Have you ever worked really hard at something but then felt undervalued? Did others profit from those endeavours yet your only return was to provoke envy, suspicion or outright hostility in the people around you?  Well, if the answer is yes then it appears that you are in the greatest of company: a towering figure of the Renaissance; a person we now regard as perhaps the most brilliant scholar of the 16th century…Erasmus of Rotterdam.

Erasmus Portrait ER.2.05
Engraving of Erasmus by Sturt after Holbein [ER.2.05]

In fact, we can sympathize with how Desiderius Erasmus may have felt about this unfortunate predicament through his own eloquent writing. By getting up close and personal with this important historical figure, one is also presented with an ideal opportunity to discover why the itinerant scholar came to be considered “Prince of the Humanists” and gain a rare insight into the relatively new mode of scholarship to which the title once referred.

This former resident of Queens’ College (1511-1514) will already be familiar to some. However, given the sheer scale, depth and occasional complexity of his work – originally written in Latin and Greek – the full legacy of his scholarly achievements could only ever be appreciated by an expert in the appropriate fields.  To join in with any discussion, the majority of us would have to make do by consulting some of the available translations and in this regard at least, can take some comfort in the knowledge that we ‘are in the same boat’.  Yet the supreme irony here is that we probably owe the familiarity of that very phrase and others like it to his relentless hard work.  I refer here to one of Erasmus’s greatest scholarly achievements: the Adagia.

Pump Court
– Engraving found in The Life of Erasmus by Samuel Knight (1726). It depicts the only known view of Pump Court at Queens’ [reputedly the location of Erasmus’s room when at College] to predate the alterations resulting from James Essex’s new building of 1756 [K.25.33].
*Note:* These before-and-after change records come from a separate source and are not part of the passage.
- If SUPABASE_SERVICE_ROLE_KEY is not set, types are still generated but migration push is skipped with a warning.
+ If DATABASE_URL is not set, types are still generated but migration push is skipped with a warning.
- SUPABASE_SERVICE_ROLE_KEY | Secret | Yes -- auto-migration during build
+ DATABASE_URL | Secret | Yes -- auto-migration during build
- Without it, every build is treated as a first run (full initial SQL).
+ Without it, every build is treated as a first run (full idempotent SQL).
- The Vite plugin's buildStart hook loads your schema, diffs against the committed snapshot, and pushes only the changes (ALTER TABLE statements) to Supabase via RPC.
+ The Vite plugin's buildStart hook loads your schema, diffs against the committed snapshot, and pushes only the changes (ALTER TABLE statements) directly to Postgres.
So how could a man like Erasmus feel undervalued?  And was this great scholar really a source of envy or hostility in his peers? If we truly desire to appreciate the labours of Erasmus of Rotterdam; to consider for a while his prolific output and why it is worth celebrating, then we should probably start by sketching the context for his first publications and then add a little colour by discussing a few, manageable examples of his writing; at least in their English translation. It is perhaps his collection of proverbs or Adagia that best serves both of these purposes.
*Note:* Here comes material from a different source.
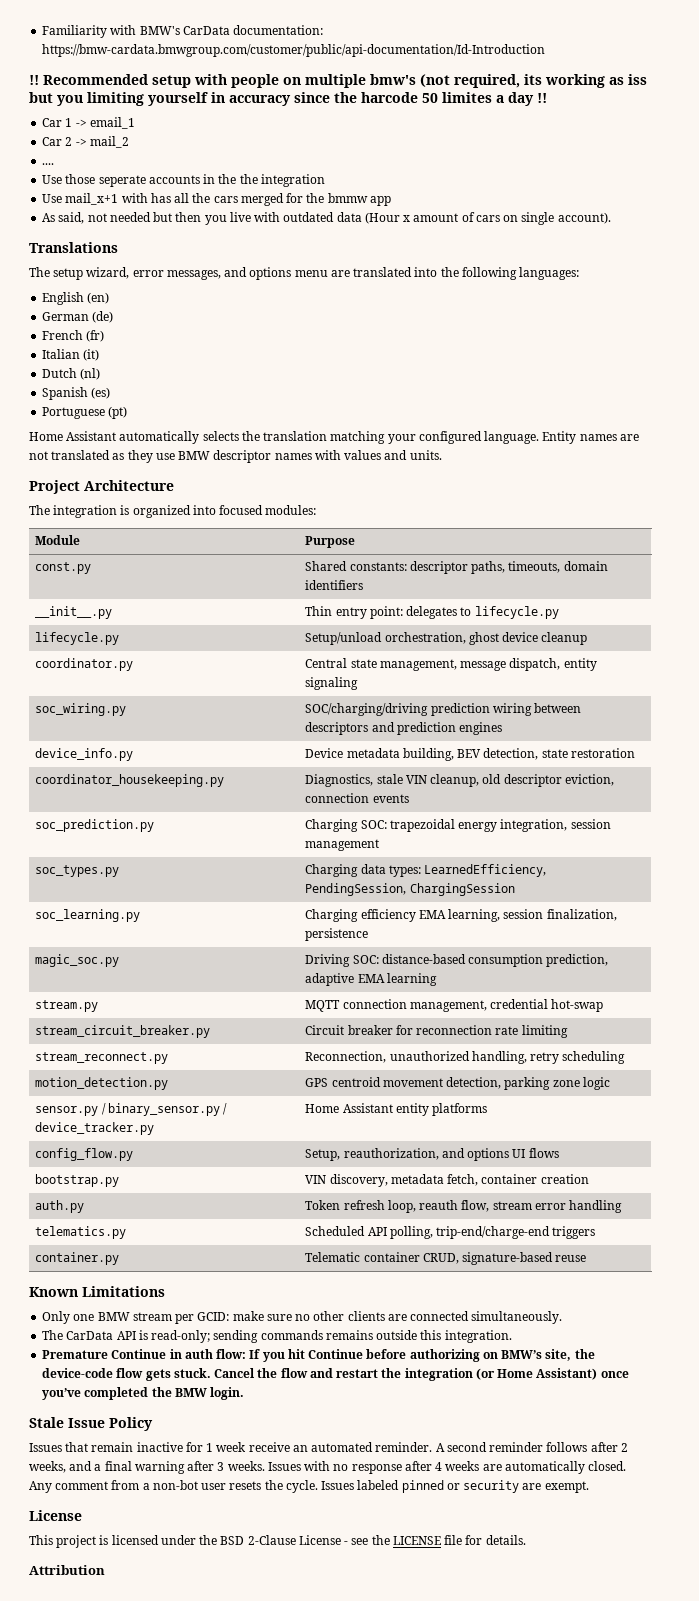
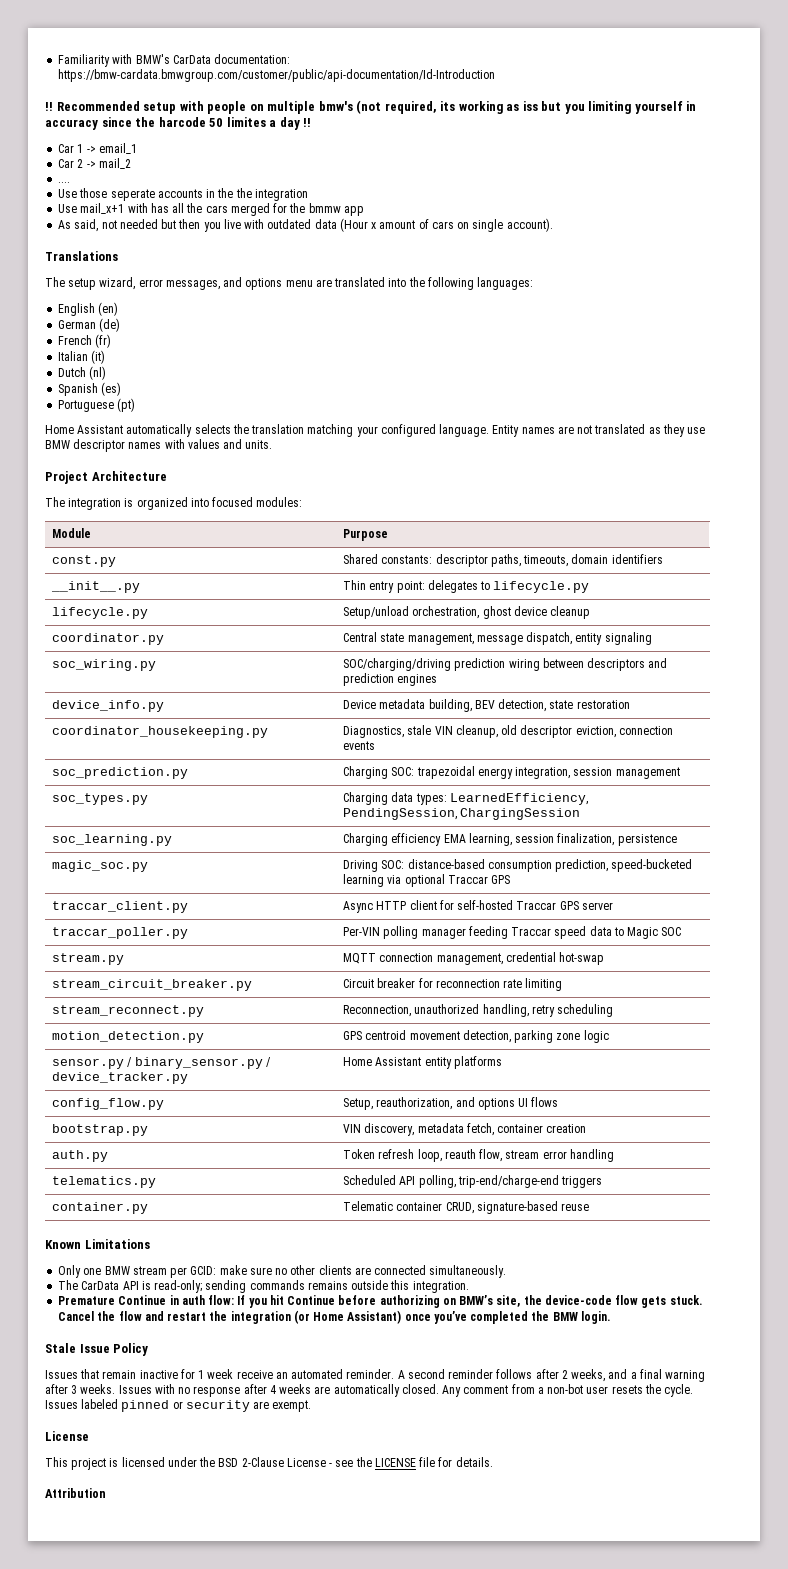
- magic_soc.py | Driving SOC: distance-based consumption prediction, adaptive EMA learning
+ magic_soc.py | Driving SOC: distance-based consumption prediction, speed-bucketed learning via optional Traccar GPS
+ traccar_client.py | Async HTTP client for self-hosted Traccar GPS server
+ traccar_poller.py | Per-VIN polling manager feeding Traccar speed data to Magic SOC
The Adagiorum Collectanea was printed in 1500. It was Erasmus’s very first publication and by the end of his life it would also prove to be his most successful. The research necessary in compiling this annotated collection of Greek and Latin proverbs marked a significant stage in the Dutchman’s journey to mastering the Greek language and through subsequent editions such as the Adagiorum Chiliades (i.e. ‘ordered in thousands’) first printed in 1508, sayings such as In eadem es navi  or ‘to be in the same boat’ soon found their way into his writing.  Yet these subsequent editions were not merely reprints or revisions nor did they only represent an ever expanding list of useful sayings. This was an essential and ongoing project, a huge labour that had started at the turn of the century as a modest collection of around eight hundred seemingly wise or philosophical observations and grew throughout his lifetime into a monumental work, including essays of ever increasing length and richness with each publication.

Adagia Chiliades 1540.jpg
Title page from the 1540 edition of Adagiorum Chiliades with the famous device of the Froben printing house in Basle. Published just after Erasmus’s death, the book contains a prolific 4151 adages with commentaries [L.10.7].
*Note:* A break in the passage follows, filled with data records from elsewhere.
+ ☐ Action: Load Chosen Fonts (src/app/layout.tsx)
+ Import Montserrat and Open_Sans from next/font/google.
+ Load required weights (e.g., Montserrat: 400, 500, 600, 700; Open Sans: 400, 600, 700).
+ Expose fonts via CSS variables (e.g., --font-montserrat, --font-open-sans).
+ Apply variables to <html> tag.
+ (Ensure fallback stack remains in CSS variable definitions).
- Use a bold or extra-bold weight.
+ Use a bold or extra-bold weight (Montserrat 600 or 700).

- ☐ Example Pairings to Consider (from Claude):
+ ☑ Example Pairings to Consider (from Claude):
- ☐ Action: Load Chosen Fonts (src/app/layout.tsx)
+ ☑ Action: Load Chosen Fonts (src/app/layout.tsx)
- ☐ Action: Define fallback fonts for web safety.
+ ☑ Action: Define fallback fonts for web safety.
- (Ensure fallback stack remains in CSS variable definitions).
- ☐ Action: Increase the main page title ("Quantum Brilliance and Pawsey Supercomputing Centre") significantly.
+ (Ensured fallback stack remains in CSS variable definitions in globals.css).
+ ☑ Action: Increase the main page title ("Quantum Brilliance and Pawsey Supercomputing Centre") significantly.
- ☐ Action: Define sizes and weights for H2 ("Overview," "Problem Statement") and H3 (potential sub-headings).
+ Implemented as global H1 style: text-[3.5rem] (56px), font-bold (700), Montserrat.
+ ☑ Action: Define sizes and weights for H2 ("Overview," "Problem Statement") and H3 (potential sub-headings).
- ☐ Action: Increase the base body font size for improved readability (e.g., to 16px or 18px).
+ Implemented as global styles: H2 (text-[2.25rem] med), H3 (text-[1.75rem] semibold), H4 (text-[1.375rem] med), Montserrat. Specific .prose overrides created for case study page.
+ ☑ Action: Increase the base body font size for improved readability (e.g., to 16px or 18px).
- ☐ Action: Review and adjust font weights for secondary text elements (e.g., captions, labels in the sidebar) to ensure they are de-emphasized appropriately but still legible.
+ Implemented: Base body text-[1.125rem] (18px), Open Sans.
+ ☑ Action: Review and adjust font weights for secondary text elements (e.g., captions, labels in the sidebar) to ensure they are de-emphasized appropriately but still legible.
The foundation of Queens’ College in 1448 had come at an auspicious time in European history. The printing press and moveable type had only just been introduced to the continent and using Gutenberg’s infant technology, humanist publications (exemplars of a new direction for education and scholarship) were rapidly spreading throughout Renaissance Europe.  Building upon these early foundations, the Adagia would soon become a companion for anyone who wished to gloss their speech or writing, demonstrating that they were perhaps not only distinguished by birth, rank or office but also through their learned reading. These works would also diffuse throughout England as Renaissance ideas finally took root at our ancient universities and the kingdom took its first tentative steps into the modern era.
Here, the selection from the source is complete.